In large dsDNA viruses, DNA is translocated into the procapsid by a powerful motor, formed by portal protein, large and small terminase proteins. An essential component of the motor, large terminase protein, is composed of an ATPase domain and a nuclease domain. In this thesis, large terminase proteins from several thermophilic bacteriophages: GVE2; GBSV1; phiOH2; 1-1; G20c and D6E; were cloned, expressed and purified. Of the soluble and functional proteins, the large terminases from G20c and D6E were chosen for further structural and mechanistic studies.

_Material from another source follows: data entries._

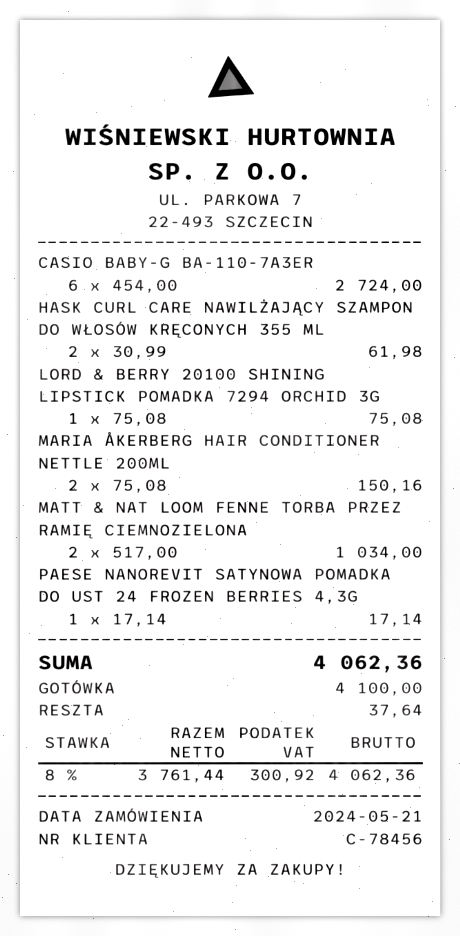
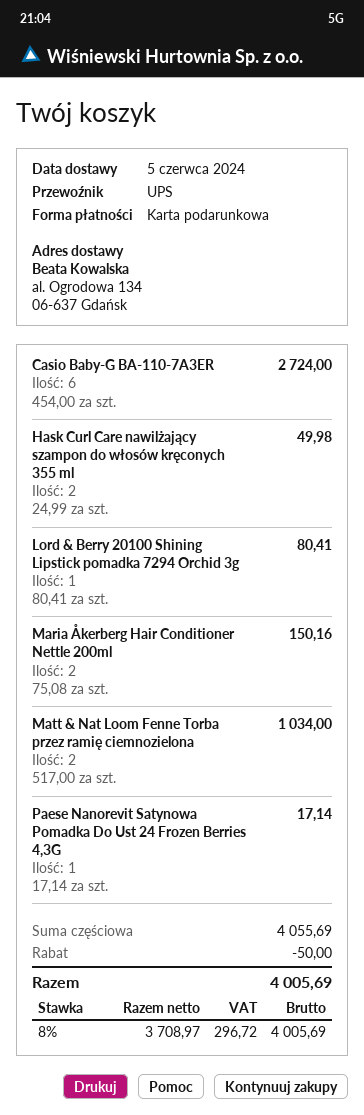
payment method: cash -> gift card
HASK CURL CARE NAWILŻAJĄCY SZAMPON DO WŁOSÓW KRĘCONYCH 355 ML: 2 x 30.99 = 61.98 -> 2 x 24.99 = 49.98
LORD & BERRY 20100 SHINING LIPSTICK POMADKA 7294 ORCHID 3G: 1 x 75.08 = 75.08 -> 1 x 80.41 = 80.41
discount: none -> 50.00
net: 3761.44 -> 3708.97
tax: 8% = 300.92 -> 8% = 296.72
total: 4062.36 -> 4005.69

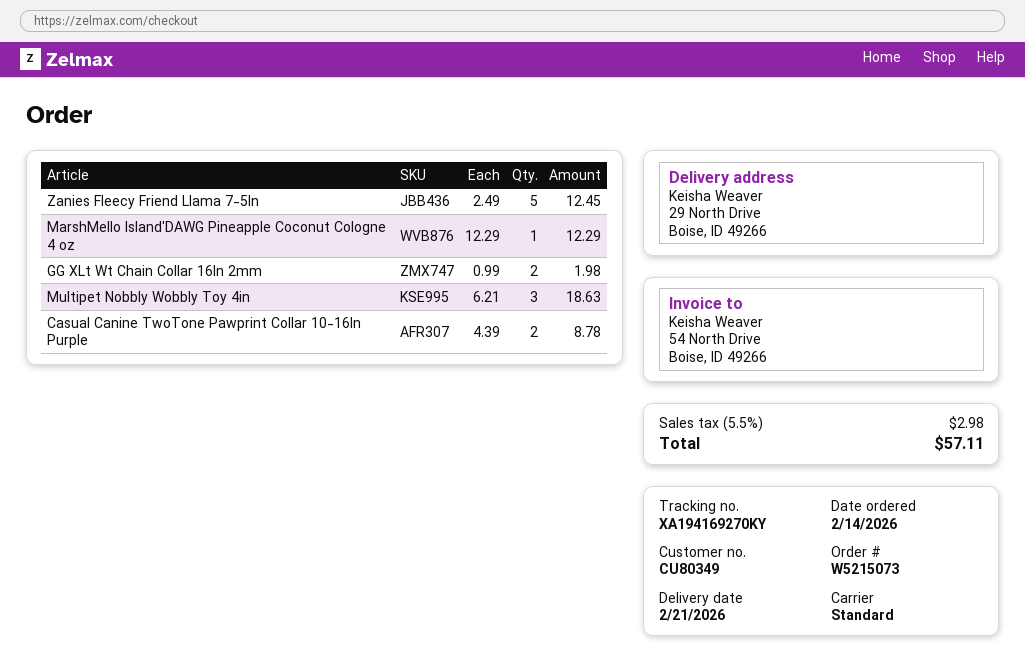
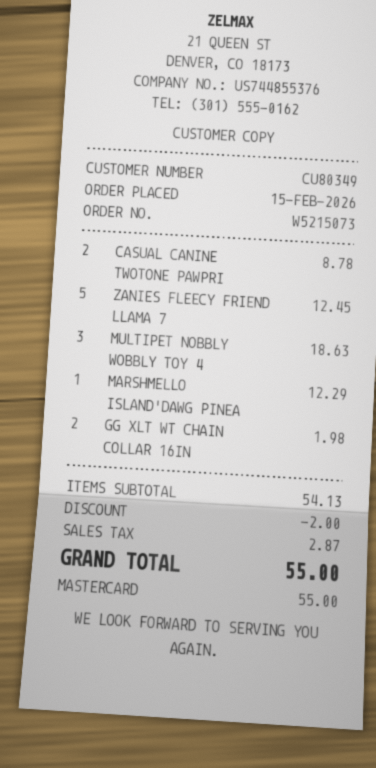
order date: 2026-02-14 -> 2026-02-15
discount: none -> 2.00
tax: 2.98 -> 2.87
total: 57.11 -> 55.00

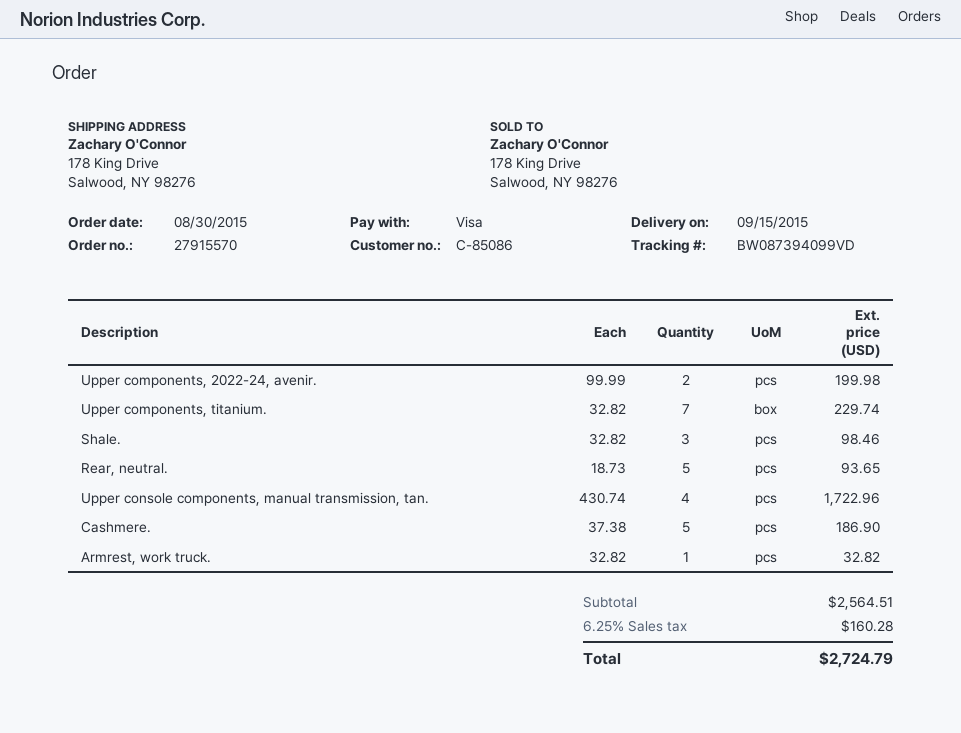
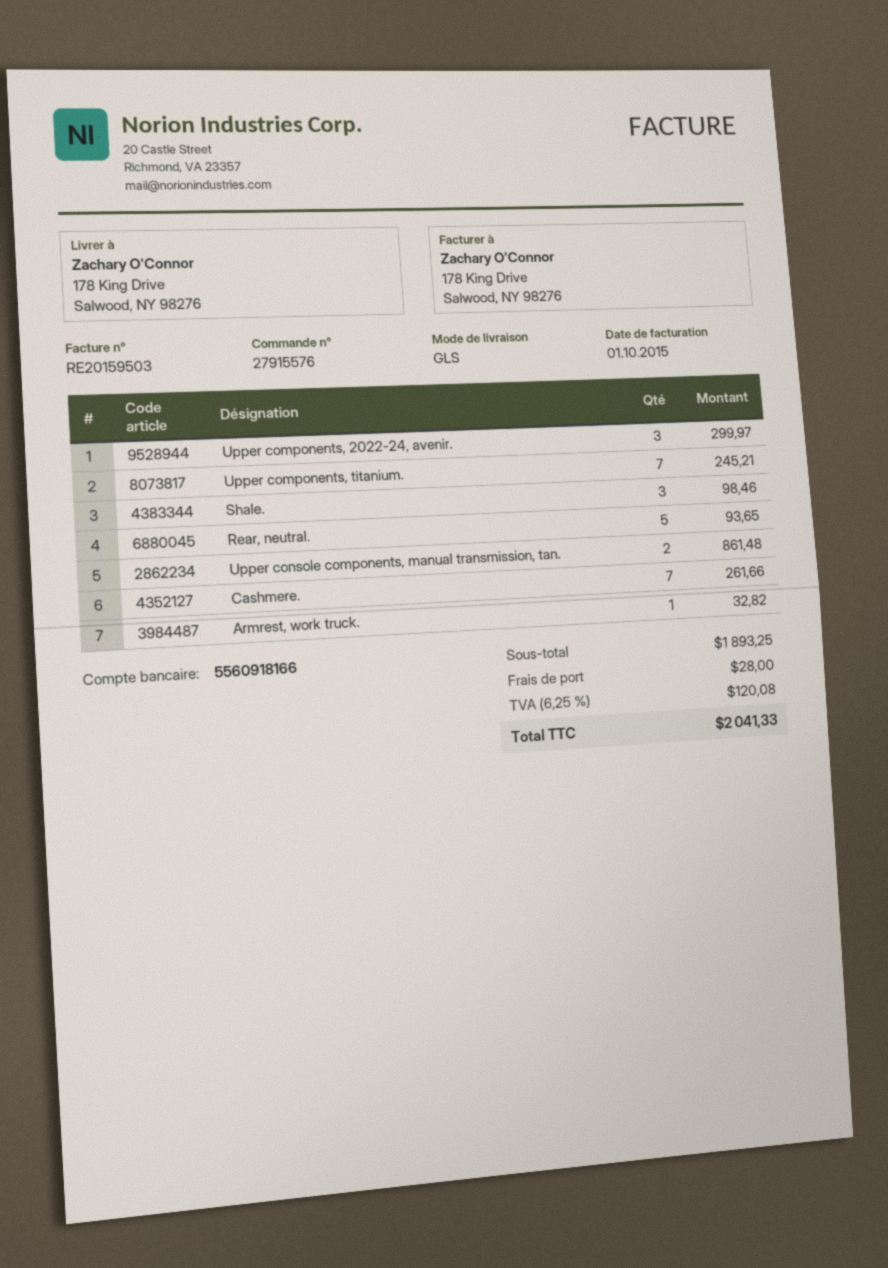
order number: 27915570 -> 27915576
Upper components, 2022-24, avenir.: 2 for 199.98 -> 3 for 299.97
Upper components, titanium.: 7 for 229.74 -> 7 for 245.21
Upper console components, manual transmission, tan.: 4 for 1722.96 -> 2 for 861.48
Cashmere.: 5 for 186.90 -> 7 for 261.66
subtotal: 2564.51 -> 1893.25
shipping: none -> 28.00
tax: 6.25% = 160.28 -> 6.25% = 120.08
total: 2724.79 -> 2041.33

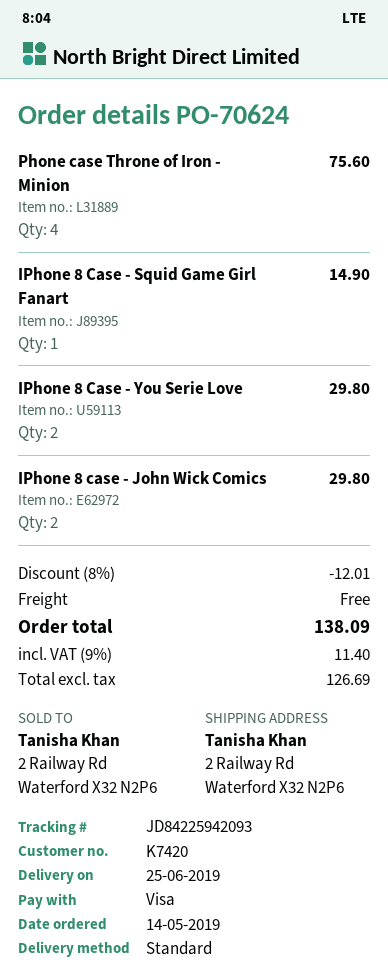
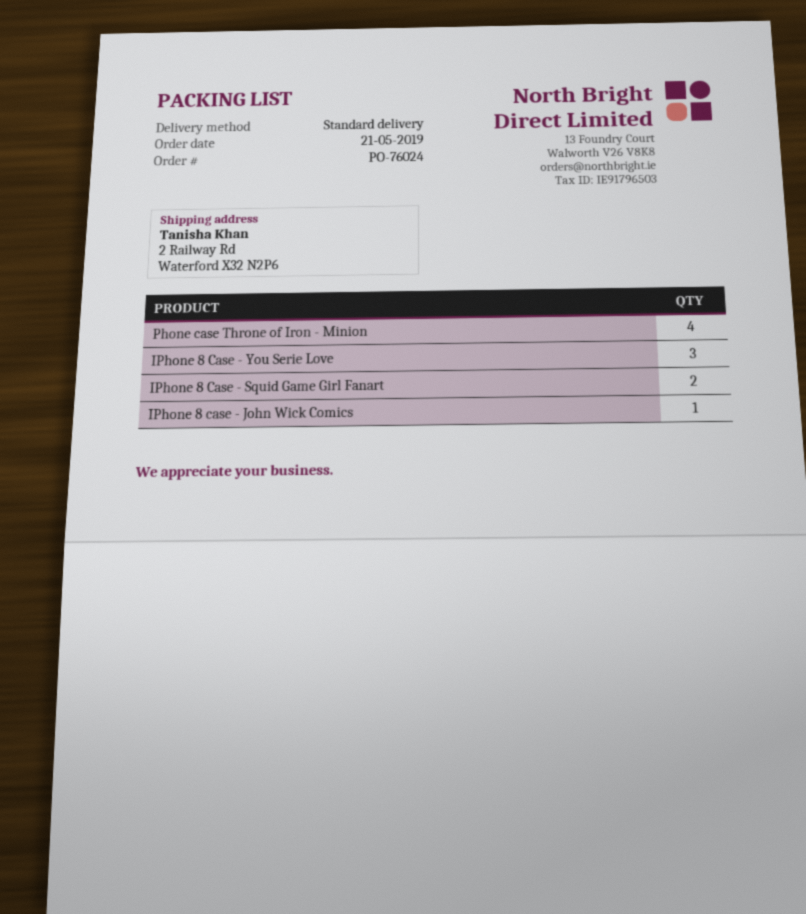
order number: PO-70624 -> PO-76024
order date: 2019-05-14 -> 2019-05-21
IPhone 8 Case - Squid Game Girl Fanart: 1 -> 2
IPhone 8 Case - You Serie Love: 2 -> 3
IPhone 8 case - John Wick Comics: 2 -> 1

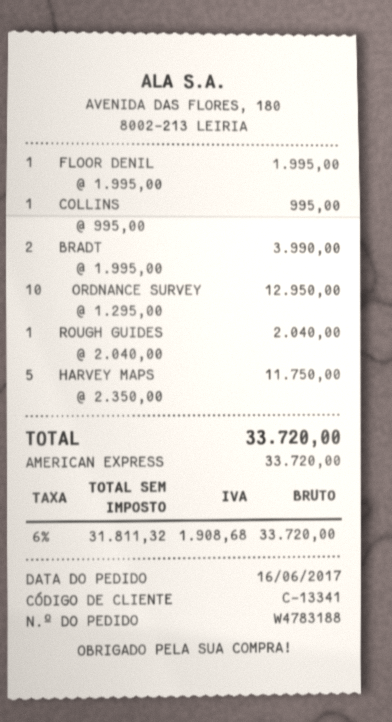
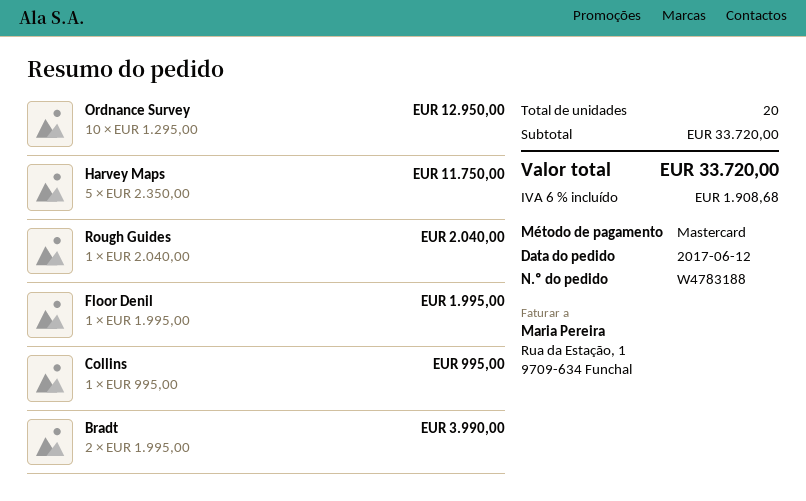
order date: 2017-06-16 -> 2017-06-12
payment method: American Express -> Mastercard

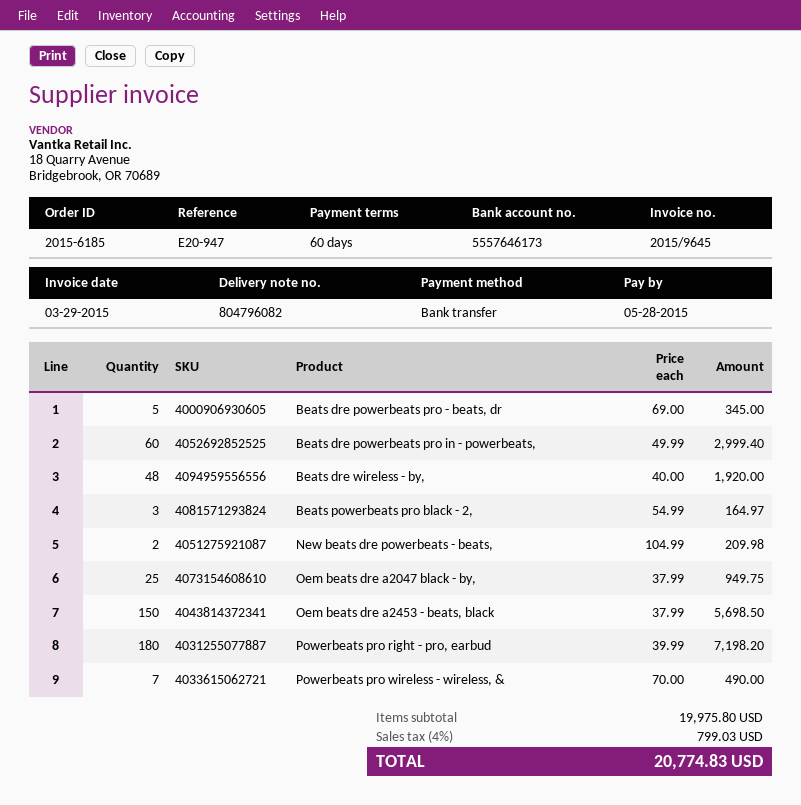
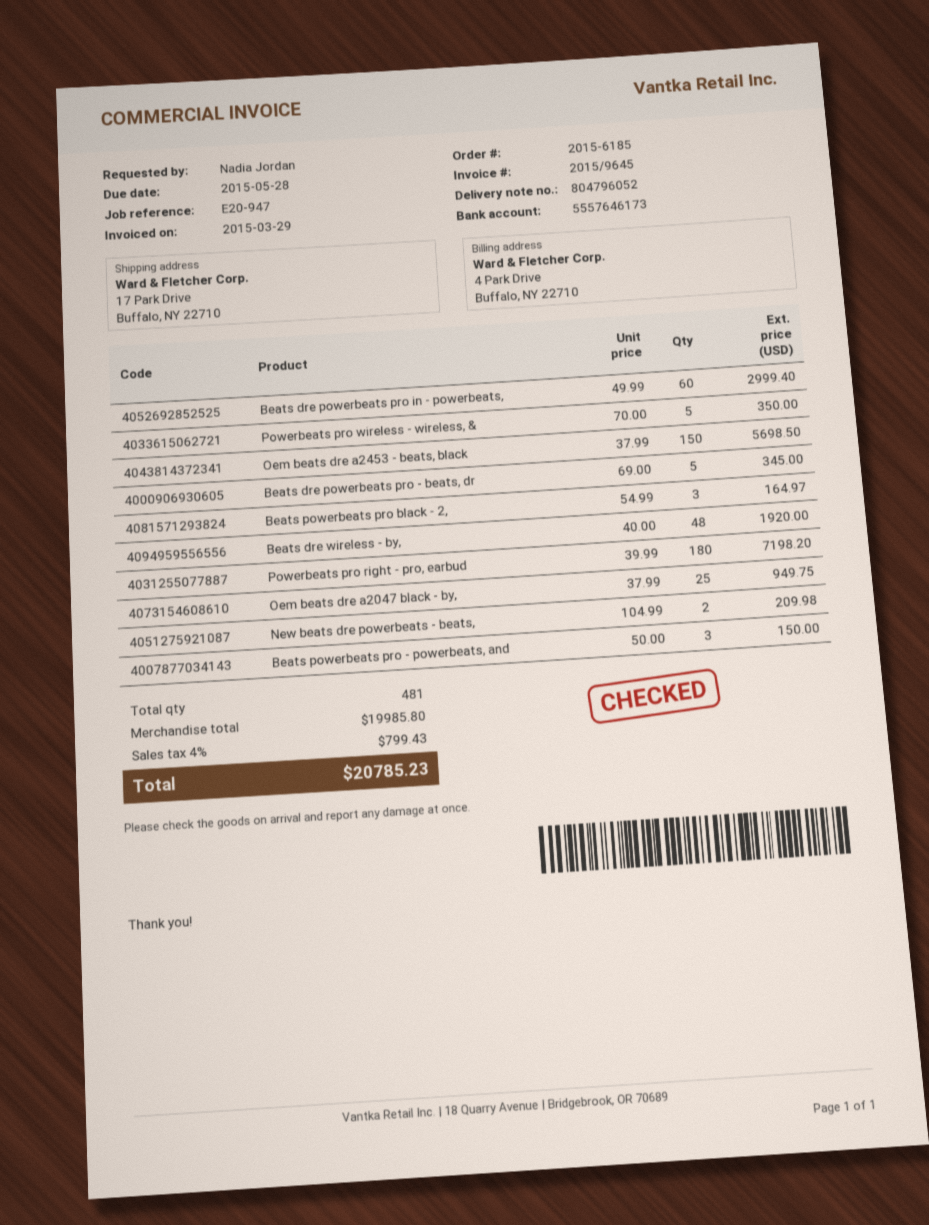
delivery note number: 804796082 -> 804796052
Powerbeats pro wireless - wireless, &: 7 x 70.00 = 490.00 -> 5 x 70.00 = 350.00
Beats powerbeats pro - powerbeats, and: none -> 3 x 50.00 = 150.00
subtotal: 19975.80 -> 19985.80
tax: 4% = 799.03 -> 4% = 799.43
total: 20774.83 -> 20785.23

Crystal structures of the large terminase nuclease domain from Thermus thermophilus bacteriophage G20c exhibits the closest similarity with the RuvC endonucleases which belong to the RNase H-like superfamily. Biochemical and mutagenesis studies identified catalytically indispensable residues including D294, D429 and D347 at the nuclease active site. Structures in complex with different metals reveal that only one catalytic metal ion is found at the active site in the absence of DNA. Binding of the second metal ion is likely to be facilitated by the observed conformational variability of loop L1, which may bring the two catalytic aspartic acids D347 and D294 closer to each other. These data support a RuvC like two-metal catalysis mechanism for the G20c large terminase nuclease.
The crystal structure of the large terminase from the Geobacillus stearothermophilus bacteriophage D6E shows a unique inter-domain orientation of the N-terminal ATPase and C-terminal nuclease domains. AUC and SEC data demonstrated the presence of pentamers formed by the ATPase domain and a model pentamer was obtained by molecular docking from which a putative trans-arginine, R158, was predicted- and confirmed experimentally- as functioning as a trans-arginine finger. This residue is in an equivalent position to the trans-finger for the HerA/FtsK superfamily of ATPases, suggesting that large terminase proteins may be more closely related than previously thought.